Devant une marée humaine, Mme James a lancé "un appel à l'action".

Le projet de décision de la Cour suprême, dévoilé lundi soir par le site Politico, est "une alerte et ce n'est pas le moment de garder le silence (...) Nous devons nous mettre en colère", a harangué la magistrate en qualifiant la défense du droit à l'avortement "d'un des plus grands combats à mener".


"Plus jamais de cintres!"

"Nous ne reculerons pas, nous ne retournerons pas à l'époque où nous utilisions des cintres. Plus jamais !", a-t-elle promis en jugeant que "le droit de contrôler (son) corps était un droit fondamental".

"L'avortement est un droit humain.
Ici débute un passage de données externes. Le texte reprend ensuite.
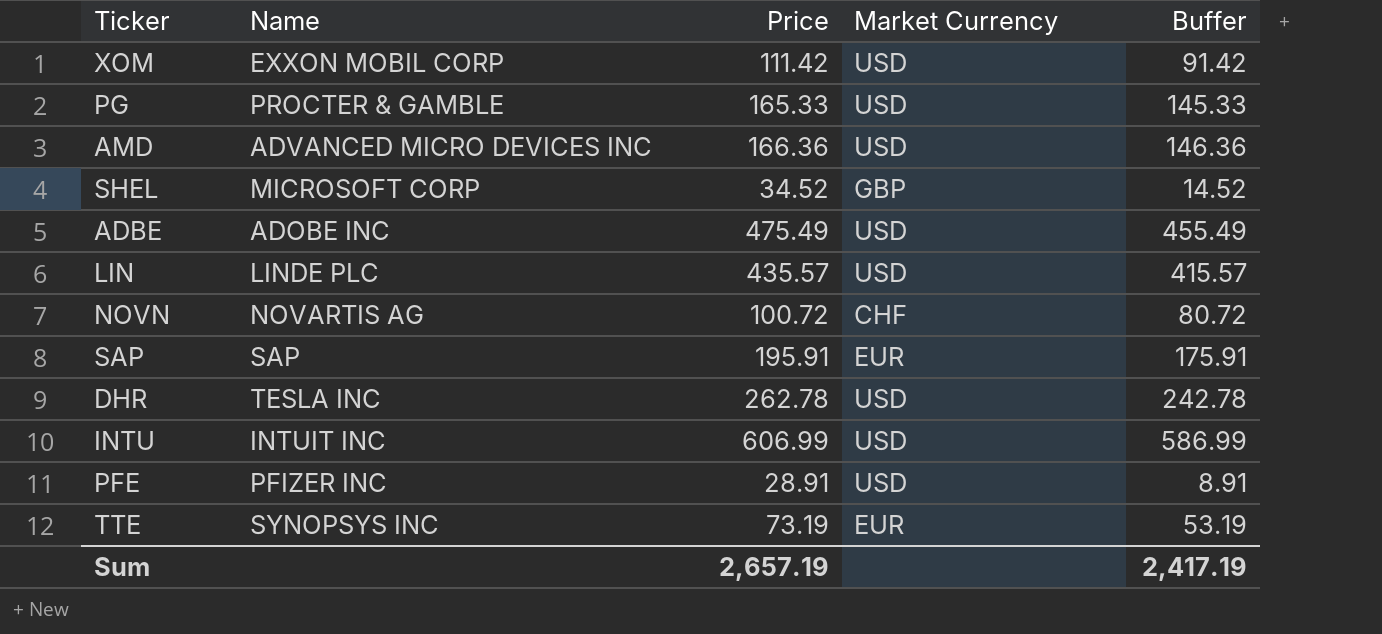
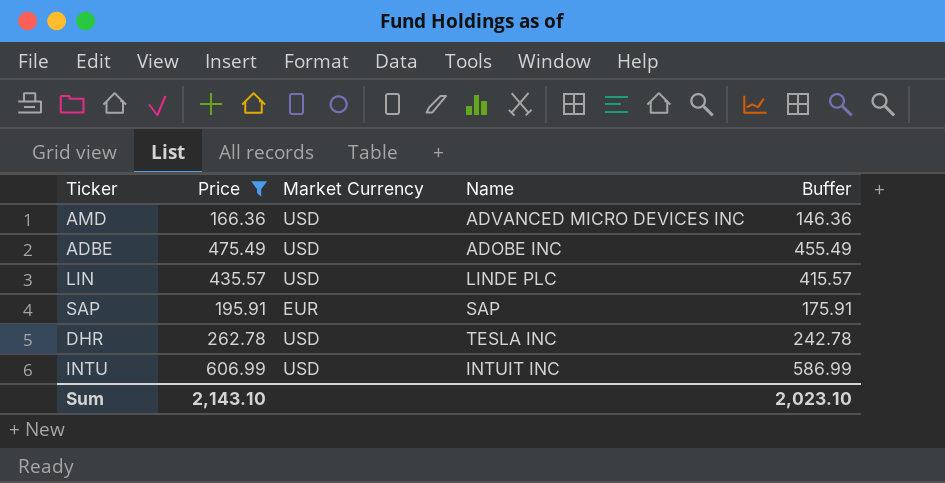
filter: none -> Price >= 166.36
column Name | position: 2 -> 4
Sum | Price: 2,657.19 -> 2,143.10
Sum | Buffer: 2,417.19 -> 2,023.10

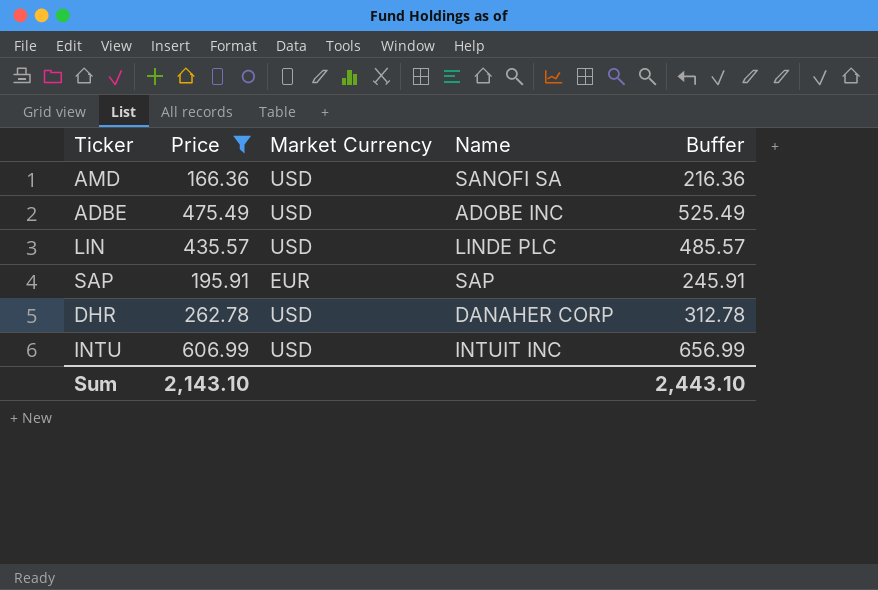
column Buffer | formula: [Price] - 20 -> [Price] + 50
AMD | Name: ADVANCED MICRO DEVICES INC -> SANOFI SA
DHR | Name: TESLA INC -> DANAHER CORP
Sum | Buffer: 2,023.10 -> 2,443.10

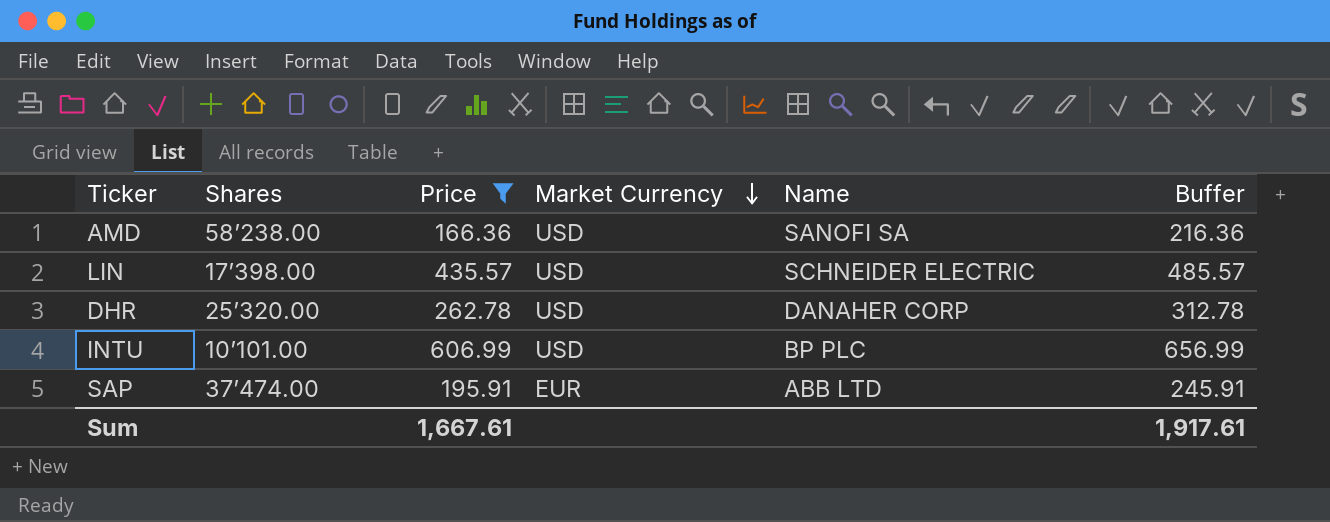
row order: none -> Market Currency descending
column Shares | position: none -> 2
row ADBE: 475.49 | USD | ADOBE INC | 525.49 -> none
LIN | Name: LINDE PLC -> SCHNEIDER ELECTRIC
INTU | Name: INTUIT INC -> BP PLC
SAP | Name: SAP -> ABB LTD
Sum | Price: 2,143.10 -> 1,667.61
Sum | Buffer: 2,443.10 -> 1,917.61

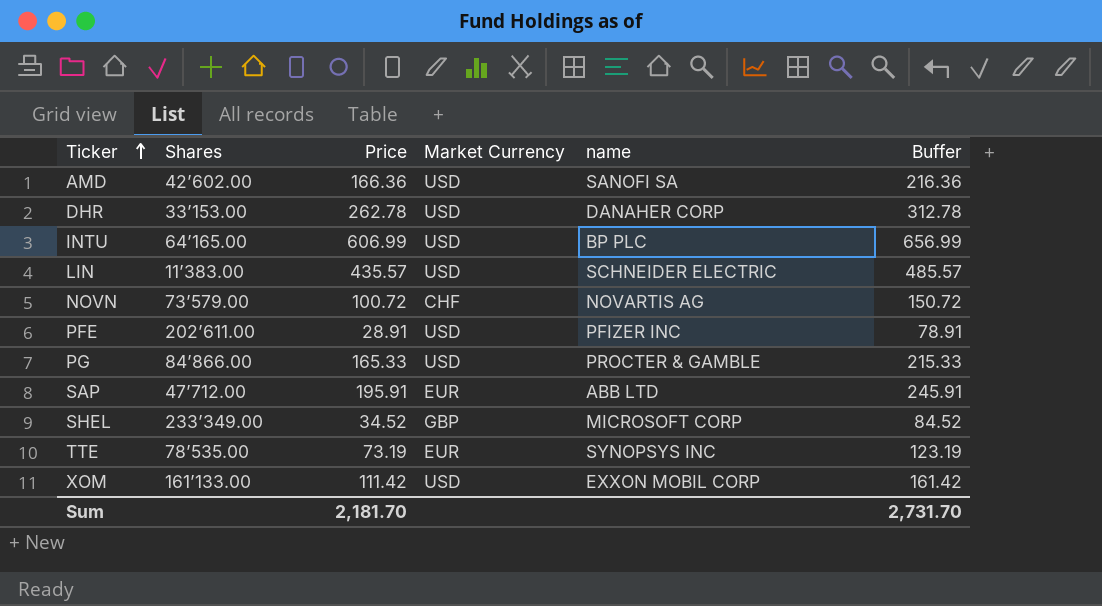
filter: Price >= 166.36 -> none
row order: Market Currency descending -> Ticker ascending
column name: Name -> name
AMD | Shares: 58’238.00 -> 42’602.00
DHR | Shares: 25’320.00 -> 33’153.00
INTU | Shares: 10’101.00 -> 64’165.00
LIN | Shares: 17’398.00 -> 11’383.00
SAP | Shares: 37’474.00 -> 47’712.00
Sum | Price: 1,667.61 -> 2,181.70
Sum | Buffer: 1,917.61 -> 2,731.70

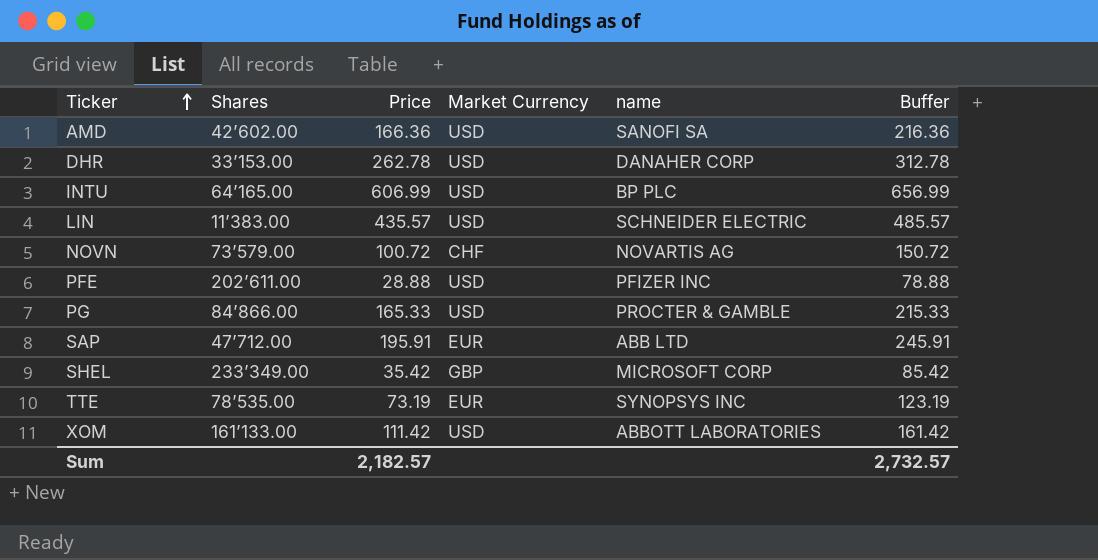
PFE | Price: 28.91 -> 28.88
PFE | Buffer: 78.91 -> 78.88
SHEL | Price: 34.52 -> 35.42
SHEL | Buffer: 84.52 -> 85.42
XOM | name: EXXON MOBIL CORP -> ABBOTT LABORATORIES
Sum | Price: 2,181.70 -> 2,182.57
Sum | Buffer: 2,731.70 -> 2,732.57

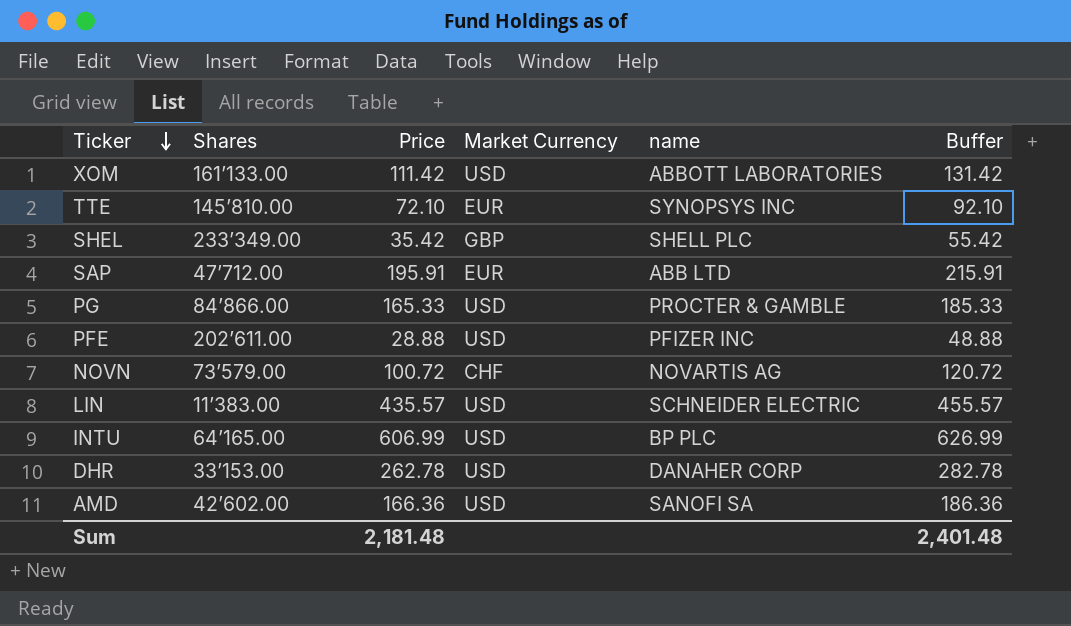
row order: Ticker ascending -> Ticker descending
column Buffer | formula: [Price] + 50 -> [Price] + 20
TTE | Shares: 78’535.00 -> 145’810.00
TTE | Price: 73.19 -> 72.10
SHEL | name: MICROSOFT CORP -> SHELL PLC
Sum | Price: 2,182.57 -> 2,181.48
Sum | Buffer: 2,732.57 -> 2,401.48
Battez-vous, battez-vous, battez-vous!", a scandé la foule.

Nombre de jeunes femmes brandissaient des pancartes frappées de slogans tels que "mon corps, mon choix", "stop à la guerre contre les femmes" ou "j'aurai moins de droits que ma mère".

L'une d'elles, Lauryn Workman, une Afro-Américaine de 22 ans, a déclaré à l'AFP que "beaucoup de gens allaient se sentir en insécurité". Pour cette manifestante, l'atteinte au droit à l'avortement aux Etats-Unis "n'est pas seulement un enjeu sur le droit à la procréation, c'est une question de justice raciale, de justice économique (...) Il faut qu'on se batte sur tous les fronts".

Mardi, le président démocrate Joe Biden a lancé une grande bataille politique pour défendre ce droit à l'avortement, un sujet autour duquel l'Amérique s'est toujours déchirée et qui, suite à une révélation explosive sur les intentions de la Cour suprême, s'impose comme un enjeu majeur des élections législatives prévues en novembre.

Au lendemain de l'extraordinaire fuite dans la presse d'un projet de décision de la haute juridiction, dans lequel elle dynamite le droit constitutionnel à avorter garanti sur tout le territoire américain depuis 1973, le président a appelé ses électeurs à "choisir des candidats favorables" au droit à l'IVG lors du scrutin de mi-mandat.

New York "toujours là"

La Cour suprême a confirmé l'authenticité de ce document interne, tout en soulignant qu'il ne représentait pas une décision "finale".

Selon ce texte, la plus haute instance judiciaire s'apprêterait à annuler son arrêt historique "Roe versus Wade", de 1973, garantissant aux femmes le droit constitutionnel d'avorter même dans les Etats les plus conservateurs, notamment dans le sud du pays.

Dès lundi soir, les autorités de la ville et de l'Etat de New York, toutes démocrates, avaient défendu avec force le droit à l'avortement. La gouverneure Kathy Hochul a assuré dans un communiqué "à toutes les femmes de ce pays que la ville et l'Etat de New York seraient toujours là pour quiconque a besoin de soins en matière de procréation, y compris d'un avortement".